** Opening Given entries block **
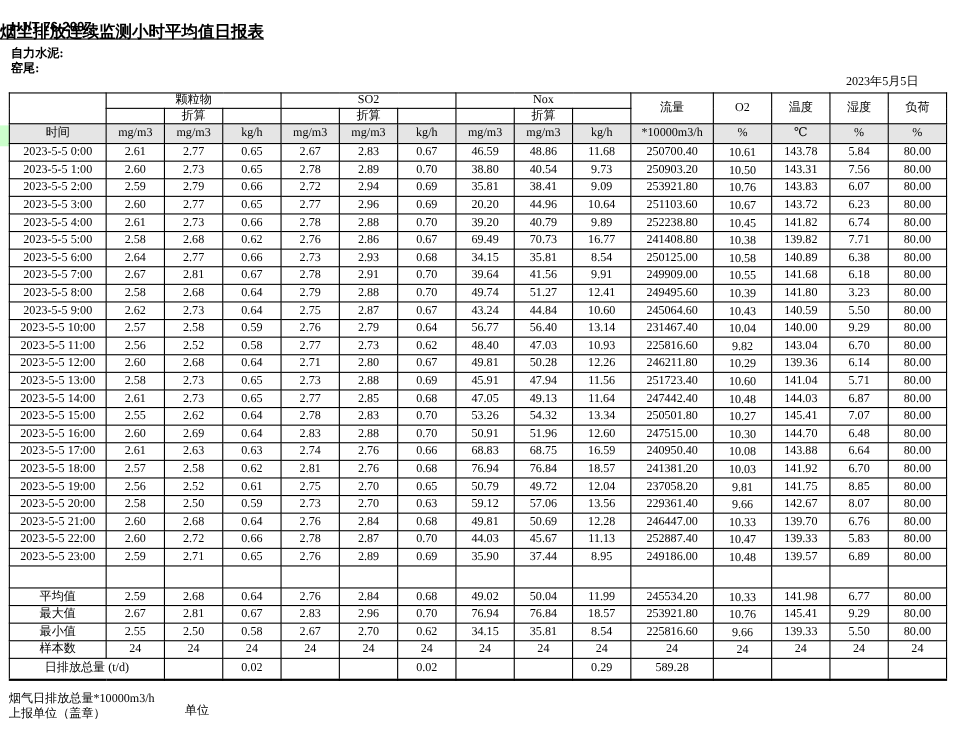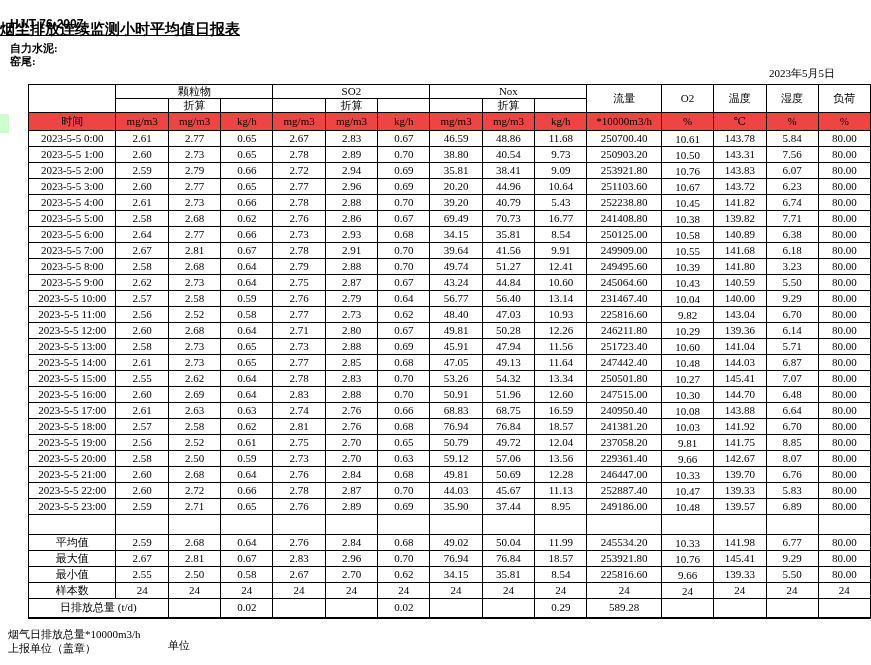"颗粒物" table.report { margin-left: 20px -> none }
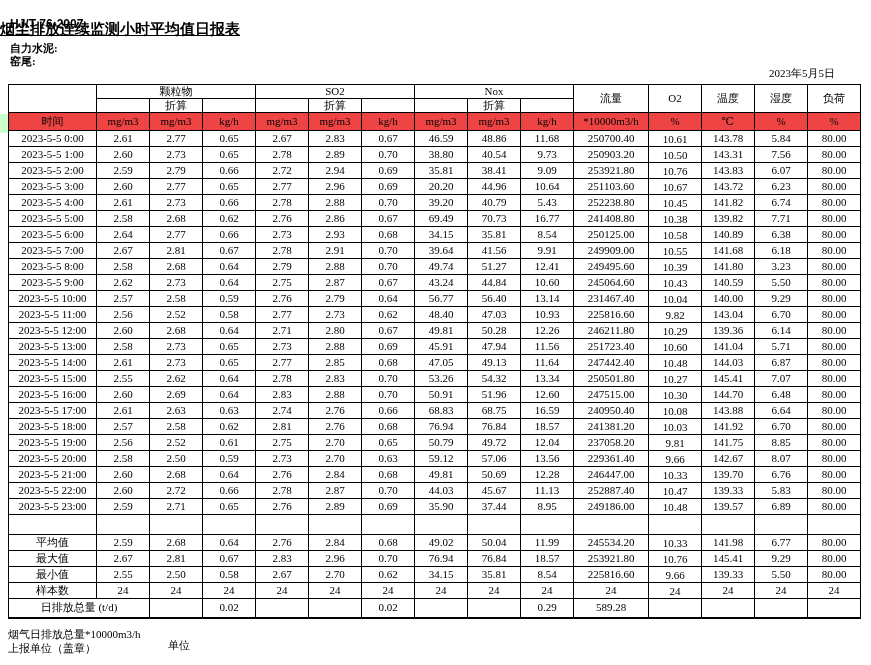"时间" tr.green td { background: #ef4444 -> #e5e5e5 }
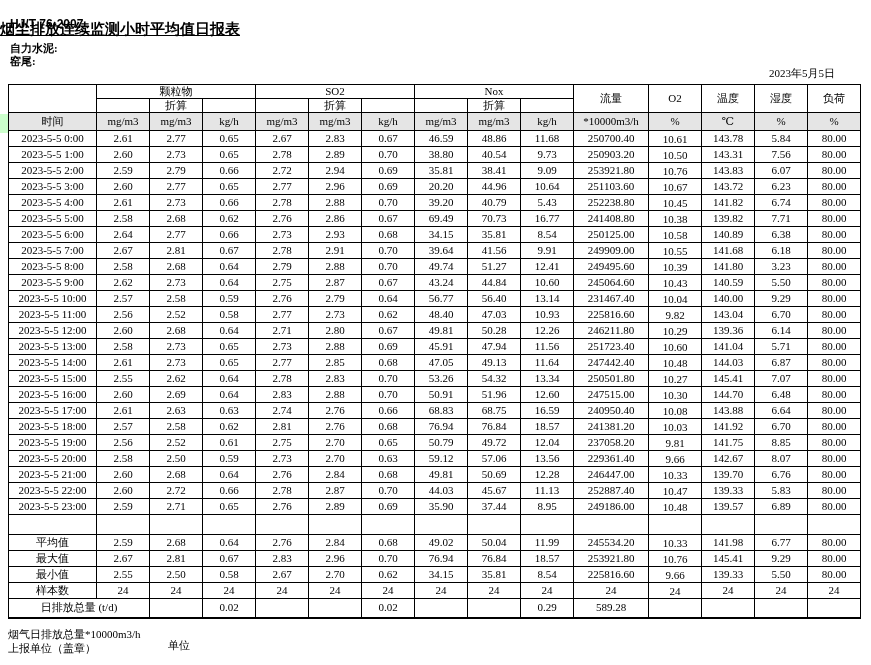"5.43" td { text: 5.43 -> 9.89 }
** Closing Given entries block **
** Opening Given entries block **
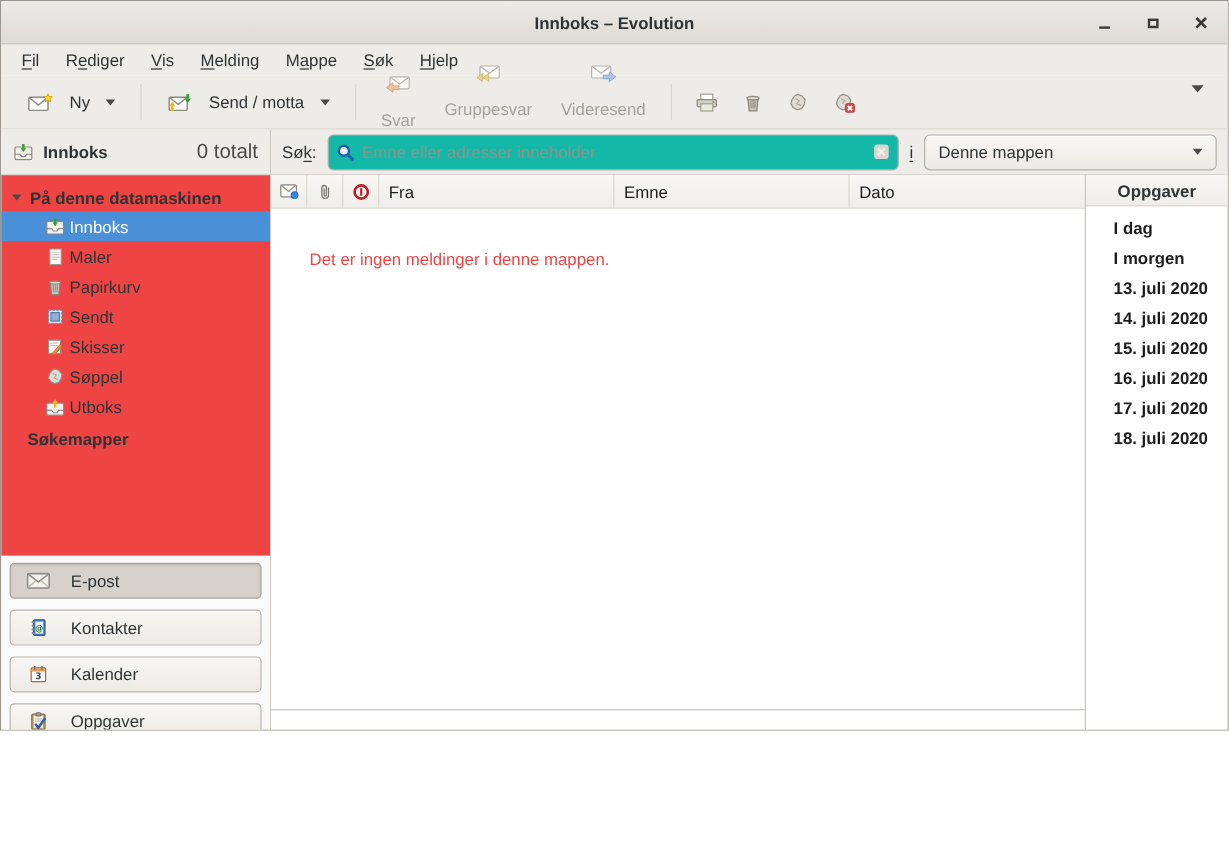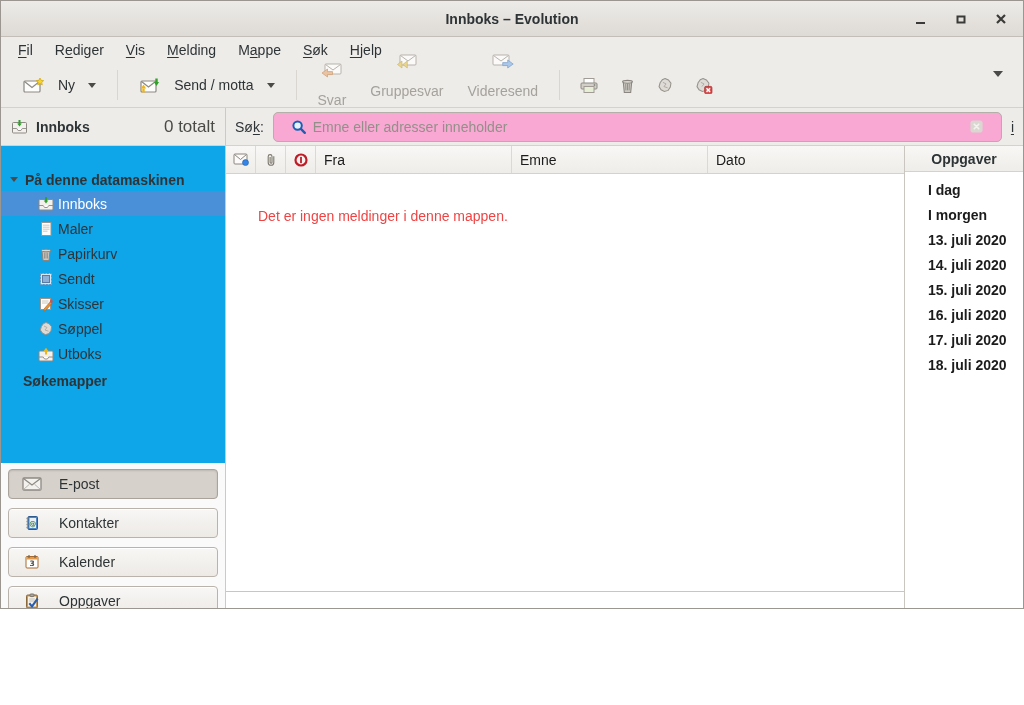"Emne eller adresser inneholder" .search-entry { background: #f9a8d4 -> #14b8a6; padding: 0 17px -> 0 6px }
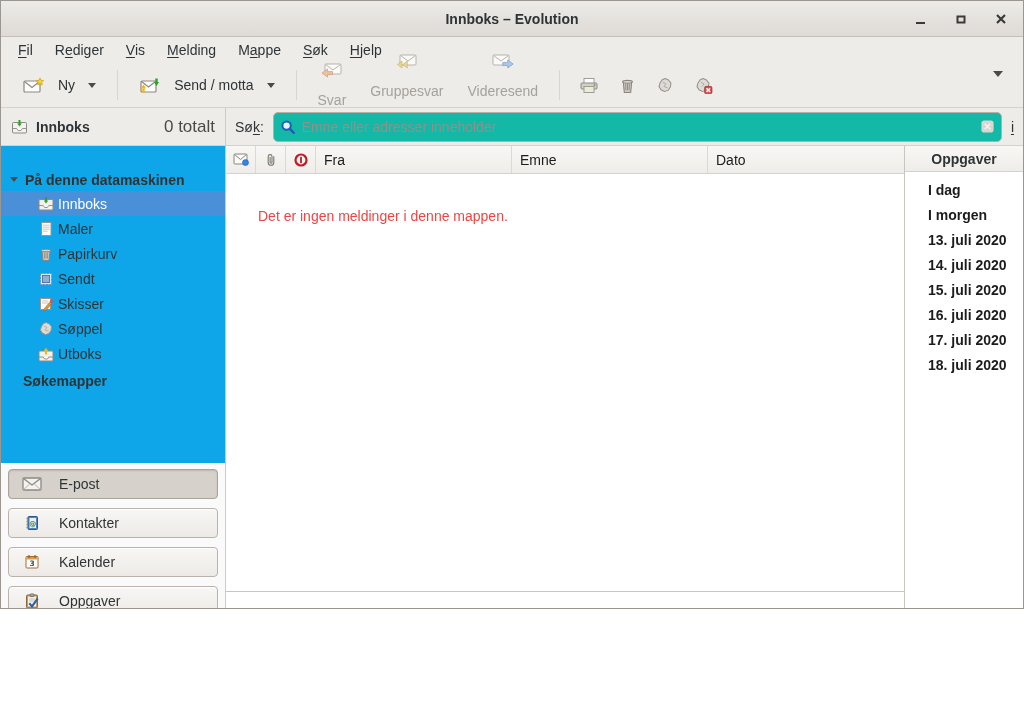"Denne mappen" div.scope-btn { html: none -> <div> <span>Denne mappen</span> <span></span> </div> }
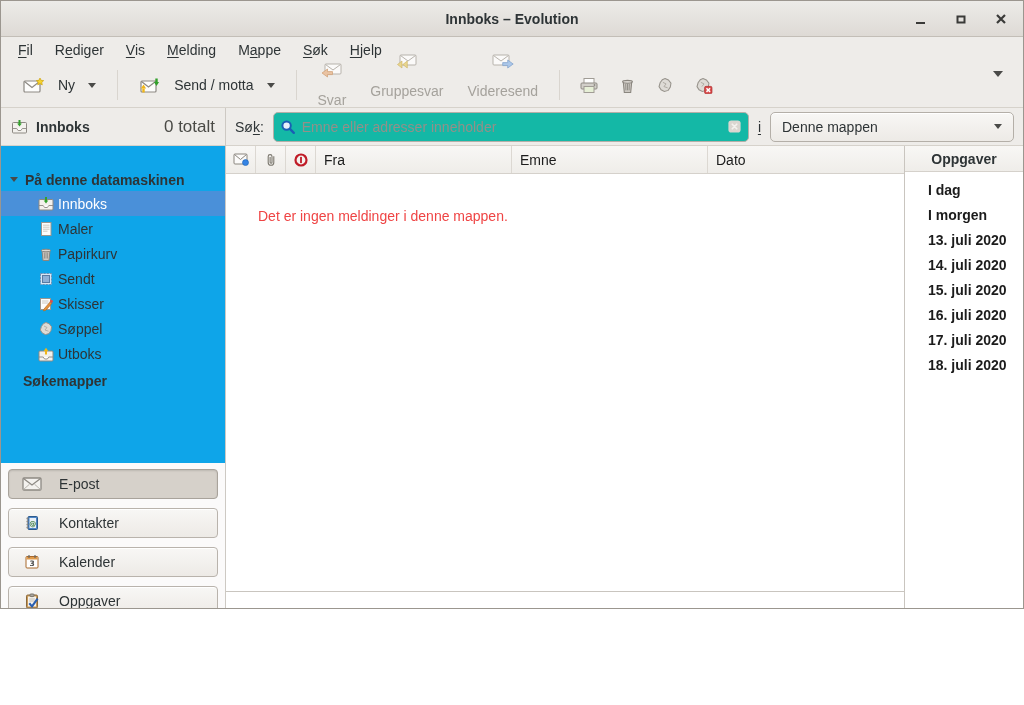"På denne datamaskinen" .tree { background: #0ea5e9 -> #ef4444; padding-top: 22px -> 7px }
** Closing Given entries block **
** Opening Given entries block **
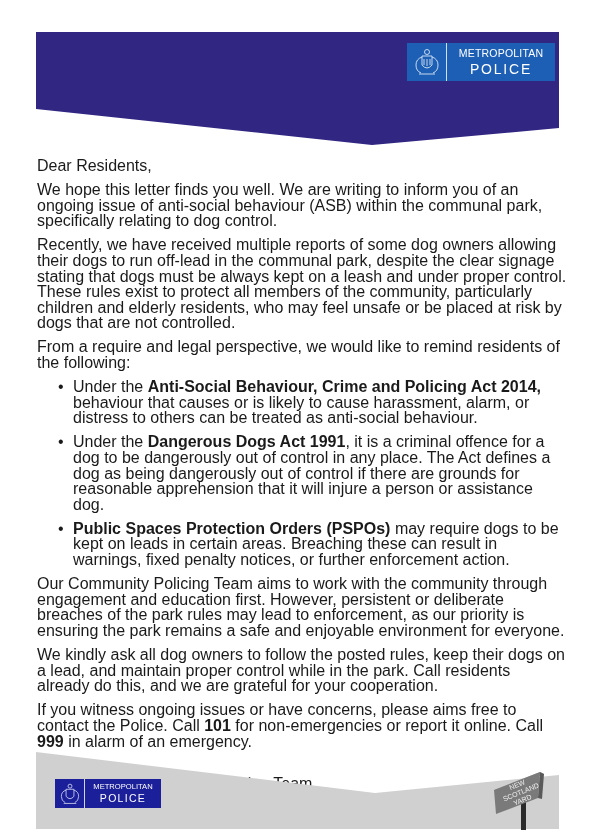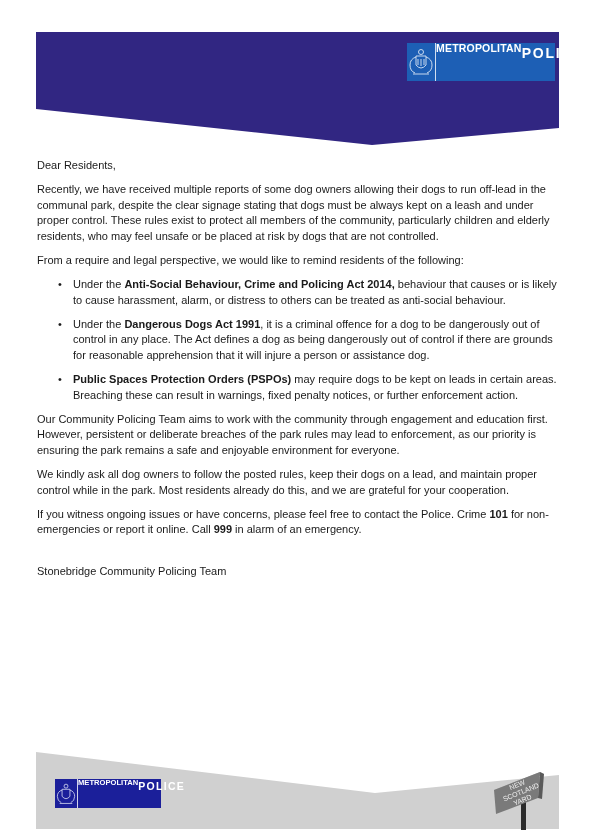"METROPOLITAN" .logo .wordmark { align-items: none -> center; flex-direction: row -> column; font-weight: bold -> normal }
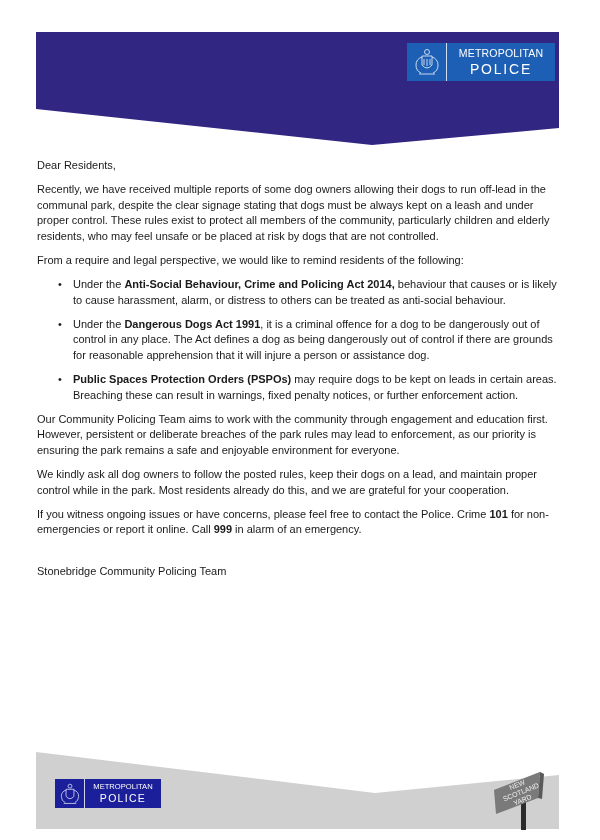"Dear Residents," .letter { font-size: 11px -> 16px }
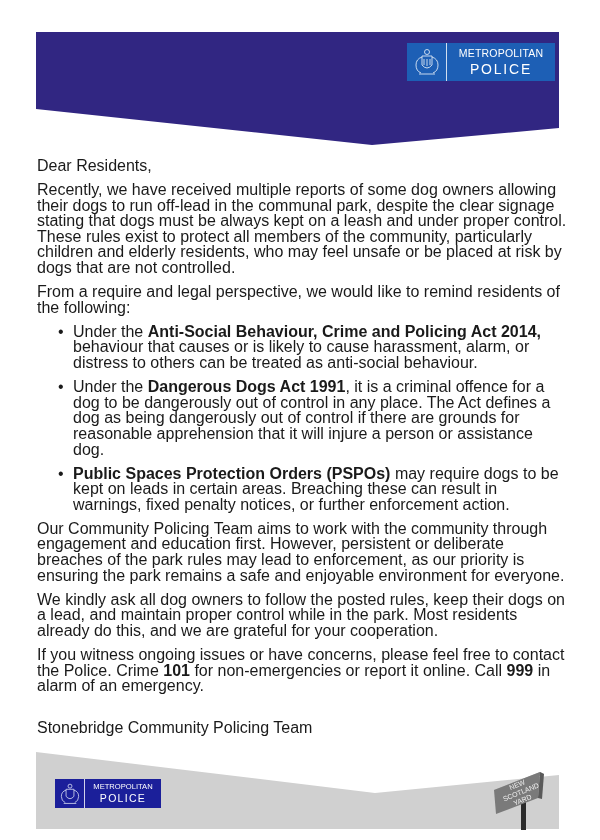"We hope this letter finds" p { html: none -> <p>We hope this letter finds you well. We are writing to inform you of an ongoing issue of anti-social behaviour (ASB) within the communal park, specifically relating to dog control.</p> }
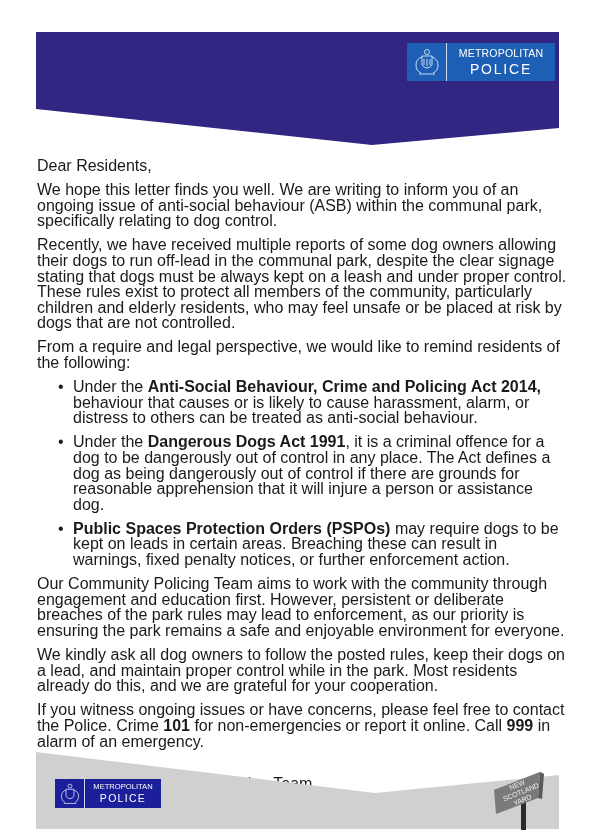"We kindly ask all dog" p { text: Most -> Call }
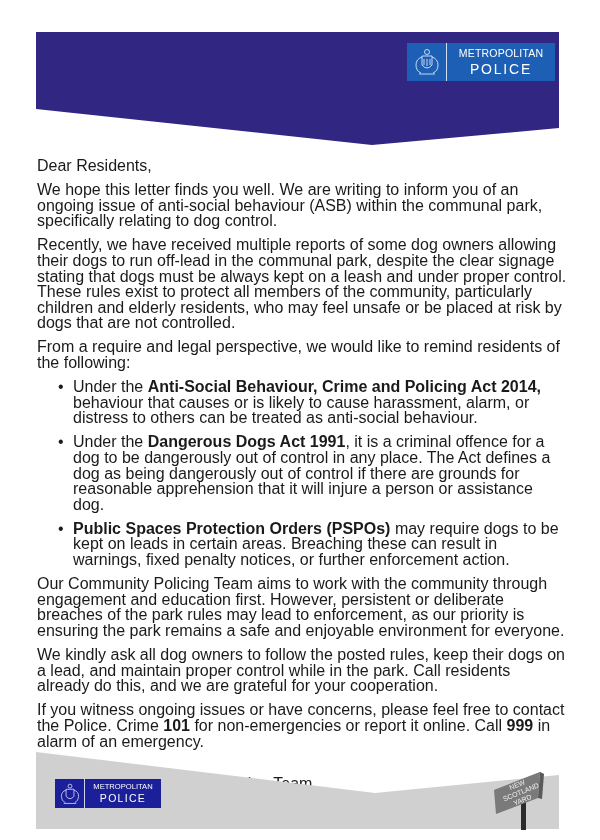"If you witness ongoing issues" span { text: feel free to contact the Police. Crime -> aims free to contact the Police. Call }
** Closing Given entries block **
Problem to solve
Line for line, output the entries above from the line with "background: #f9a8d4 ->" to the line with "background: #0ea5e9 ->", both included, and nothing more. Skip pictures.

Solution to this exercise
"Emne eller adresser inneholder" .search-entry { background: #f9a8d4 -> #14b8a6; padding: 0 17px -> 0 6px }
"Denne mappen" div.scope-btn { html: none -> <div> <span>Denne mappen</span> <span></span> </div> }
"På denne datamaskinen" .tree { background: #0ea5e9 -> #ef4444; padding-top: 22px -> 7px }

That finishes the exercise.